Fifty Years with Double-Stranded RNA

Courtesy of Alexander Rich

The scientist who discovered hybridization and the "other" double helix describes what it meant to biology.
By Alexander Rich

Fifty-two years ago I was venturing to the basement of Cal Tech chemistry with some regularity, looking at nucleic-acid diffraction data using the school's admittedly primitive fiber X-ray facilities. My postdoctoral advisor at the time, Linus Pauling, had been interested in finding the structure of DNA, but Watson and Crick had largely eclipsed that effort. Now, collaborating with Jim Watson, who had...

In their 1953 publication on the DNA double helix, Watson and Crick stated: "It is probably impossible to form this structure with ribose, instead of deoxyribose." The reason: The 2' hydroxyl on each ribose would create a Van der Waals clash. But the question remained. Could the molecule form any kind of double helix?

Alexander Rich, and the structure of ApU RNA solved at O.8 Ångstroms.

Courtesy of Alexander Rich

THE TROUBLE WITH RNA

RNA was an open question at the time. The 2' hydroxyl represented a potential bifurcation point such that it might exist with branches, rather than linear strands.2 So, Jim and I wrote to colleagues asking for purified RNA samples of any kind. The work necessitated some ingenuity. The RNA samples were moistened to a sticky glob on a slide affixed to a microscope stage, and a rod attached to the objective lens was used to carefully pull out glassy strands of RNA fibers.

I must have used this makeshift micromanipulator hundreds of times, and the X-ray diffraction patterns were always the same: fuzzy, inconclusive.3 In 1954, my fellowship ended and I joined the United States Public Health Service in part to keep from being drafted. But as I started my lab at the National Institutes of Health, I had doubts that I could ever produce compelling discoveries. My inability to get good RNA data wasn't helping.

In 1953 Francis Crick had told me about a new rotating anode built in his lab that produced a high-intensity X-ray beam. He had said that if ever my RNA diffraction patterns started looking interesting, I should come over. Early in 1955, Marianne Grunberg-Manago and Severo Ochoa described the polynucleotide phosphorylase enzyme. Feed this enzyme ribonucleoside diphosphates and it produces RNA chains without using a template.4 Fibers from these chains began to yield better diffraction patterns.

So, in mid-1955 I went to England, and the experience was transformative. Crick invited me to stay in his home - an invitation I possibly abused by remaining there more than six months. At breakfast one morning we were talking about a new publication of a glycine polymer for which the authors could not deduce the structure. We talked over toast and jam and decided that with physical models we might be able to solve the structure. We rushed off to the Cavendish lab and were essentially finished and even ready to publish before that pleasant English ritual: afternoon tea.

Our morning's work on a new conformation for polyglycine chains paved the way for deducing the triple stranded structure of collagen, a discovery that provided me with considerable self-assurance, as well as proving to Crick that he could make discoveries beyond the DNA structure. Thus, I ended my extended stay and returned to the NIH rejuvenated. Although we hadn't solved the RNA structure, it did not look as formidable.

David Davies, whom I had known at CalTech, joined me at NIH to work on the RNA problem. Together, we created a copolymer with polynucleotide phosphorylase, mixing adenine and uracil residues. The diffraction patterns were the same as in natural RNA - fuzzy, but suggesting at least that native RNA did indeed exist as linear strands rather than branched. What we didn't know at the time was that many of those strands were doubling up on themselves, forming tiny hairpins that showed through in the diffraction pattern.

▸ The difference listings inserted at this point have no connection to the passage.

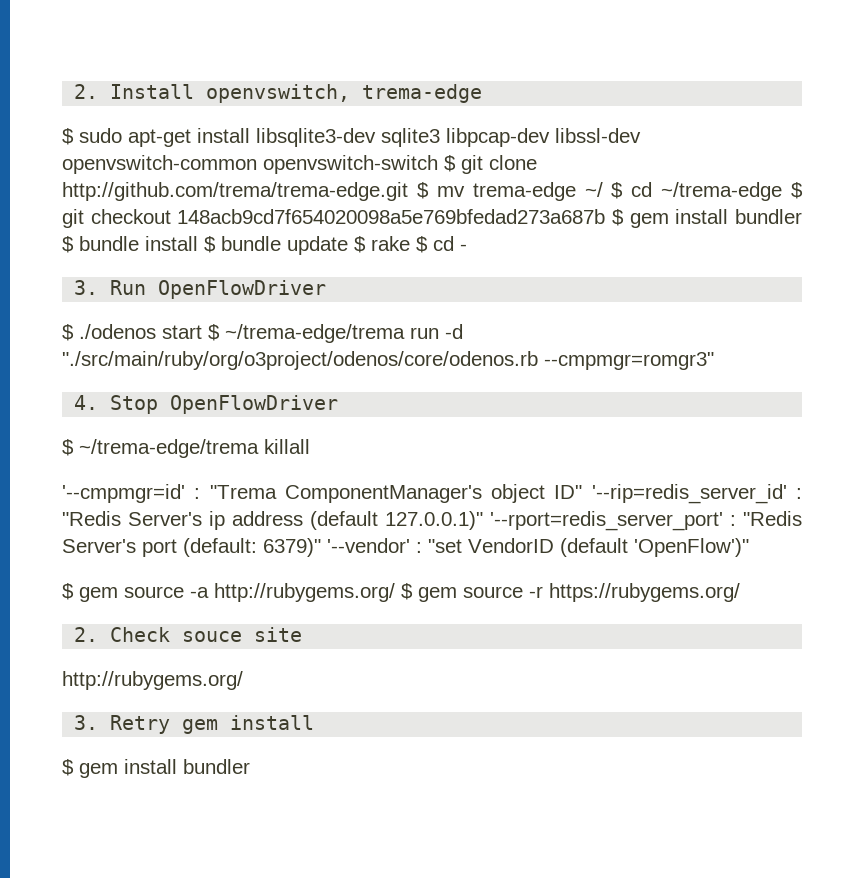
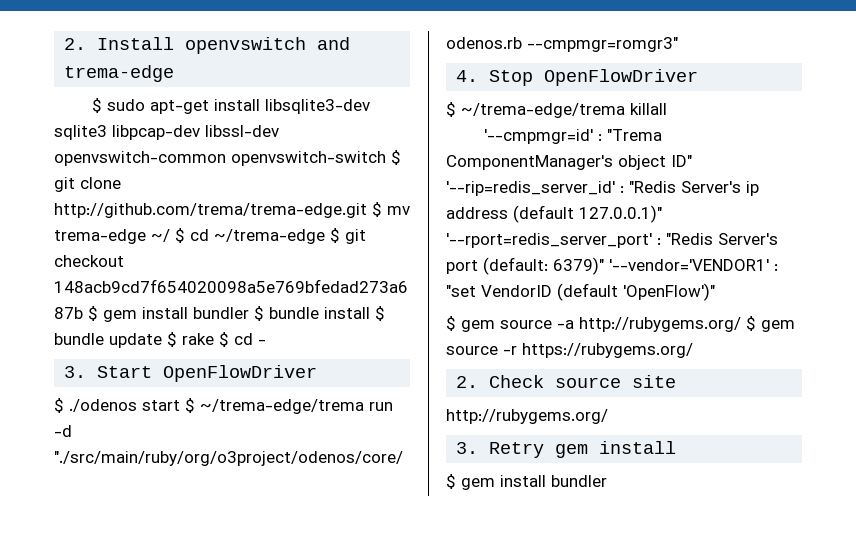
- 2. Install openvswitch, trema-edge
+ 2. Install openvswitch and trema-edge
- 3. Run OpenFlowDriver
+ 3. Start OpenFlowDriver
- '--cmpmgr=id' : "Trema ComponentManager's object ID" '--rip=redis_server_id' : "Redis Server's ip address (default 127.0.0.1)" '--rport=redis_server_port' : "Redis Server's port (default: 6379)" '--vendor' : "set VendorID (default 'OpenFlow')"
+ '--cmpmgr=id' : "Trema ComponentManager's object ID" '--rip=redis_server_id' : "Redis Server's ip address (default 127.0.0.1)" '--rport=redis_server_port' : "Redis Server's port (default: 6379)" '--vendor='VENDOR1' : "set VendorID (default 'OpenFlow')"
- 2. Check souce site
+ 2. Check source site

While examinations of DNA samples revealed equal base ratios, G to C and A to T, the natural RNA we looked at tended to have unequal base ratios. It was an observation that argued against a native double-helix structure. However, with the synthetic RNA polymer, we could control the base ratios, and perhaps create conditions favorable for helix formation. Our copolymer didn't do this, so we tried something that seemed very implausible. We created separate polymers, polyadenylic acid and polyuridylic acid, and added the two together.

MOLECULAR SEX

There was no reason to believe that this would produce anything, but as soon as we mixed the two, the viscosity of the solution increased noticeably, and the optical density at 260 mm dropped. And the fibers we pulled offered more resistance. At the same time, Robert Warner in Ochoa's department also reported the drop in optical density on mixing.5 While I was more focused on what we would see in the X-ray pattern, what happened in that tiny droplet was arguably more remarkable. Without any energetic input we had watched two negatively charged molecules spontaneously zip together. Though there wasn't even a name for it at the time, Davies and I had observed hybridization.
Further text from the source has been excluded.